Stress-testing: still worth the stress?
Stress tests are only as valuable as regulators’ ability to predict future shocks accurately
The surge of supervisory stress-testing that began after the financial crisis had a clear purpose: to identify banks in danger of imminent distress and reassure the market that those still standing were solvent and could survive the downturn.
More than a decade later, issuance costs for bank debt could hardly be lower, even for subordinated bonds. That suggests a level of confidence among investors that they understand the risks in the banking sector. And yet, bankers say the data demands from regulatory stress-testing are, if anything, becoming more intense.
That has prompted the European Banking Authority to consider a review of its biennial stress-test process before it is run in 2022, with a particular focus on the “usefulness” of the entire undertaking.

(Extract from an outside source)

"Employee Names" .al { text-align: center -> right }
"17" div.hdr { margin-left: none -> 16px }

Currently, European supervisors feed the results into their Pillar 2 capital add-ons regime. But there is precious little disclosure of how far this affects capital requirements and how the add-on is broken down: for instance, the contribution of data and governance difficulties revealed during the test versus actual solvency risks uncovered by the results.
“The effects of the test are very far from the attention of the front office,” one banker told Risk.net recently, which doesn’t sound like the Pillar 2 capital impact really moves the dial.

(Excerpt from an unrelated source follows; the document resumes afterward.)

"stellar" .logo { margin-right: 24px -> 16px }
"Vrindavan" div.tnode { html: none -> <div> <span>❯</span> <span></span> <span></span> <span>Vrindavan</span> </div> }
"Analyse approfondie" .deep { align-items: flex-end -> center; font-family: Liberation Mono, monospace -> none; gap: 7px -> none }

The Bank of England has gone one stage further, deploying the overall results across the sector as an input for the countercyclical capital buffer applied to all banks. The greater the loss, the higher the buffer. The US Federal Reserve has mooted going further still, by incorporating the test into the individual Pillar 1 capital requirements of each bank in place of the existing fixed 2.5% capital conservation buffer.
There is sympathy for the BoE’s method of deploying the results as a macro indicator of risk. But US banks have been far more critical of the Fed’s so-called stress capital buffer, arguing it duplicates existing risk-based capital requirements such as the Basel framework and the buffers for global systemically important banks.
No better than Basel?
There’s certainly a case for seeing the stress test as a cruder version of Basel risk weightings. The Basel internal model methodologies require banks to calculate capital based on the probability of a range of loss outcomes. A stress test focuses on the impact of a single – or perhaps a few – specific scenarios chosen by the supervisor. Hence the outputs are only as valuable as the regulator’s ability to predict the most appropriate stress scenario.
US lobbyists have argued for an average of impacts over multiple scenarios, and the EBA review will consider adding extra scenarios to the existing single-shock approach.
But would this make the tests any more useful for the banks themselves? The largest, most sophisticated firms already run tests internally, sometimes daily. Alas, the data requirements from supervisors for annual testing rarely match up with internal risk management.
Increasingly, regulators seem to see the stress-test exercise more as a way to identify process failures rather than balance sheet risks. And banks see them as a capital constraint that is misaligned with the Basel risk-based ratios, or even just as an extra layer of bureaucracy. The annual round of regulatory stress-test results is in danger of becoming an expensive circus that doesn’t specifically reduce risk in the system – especially if, as Risk.net uncovered recently, banks are gaming the results.
If the concern is that banks are modelling and assessing risk incorrectly, then perhaps a more valuable use of supervisors’ limited time and resources would be to deploy their challenger models directly to the Basel framework. The Fed already does this for stress-test outputs. Regulators can then step up scrutiny of those banks with model outputs that deviate a long way from the challenger, rather than imposing a stress test for all risks on all banks.
Some of this analysis of model risk is already built into the Basel framework. Regulators took a long time to agree on how to validate internal models under the Fundamental Review of the Trading Book. Ensuring rigorous internal model validation might do more to identify any risks the banks are missing than a few weeks of quality assurance each year during the stress test.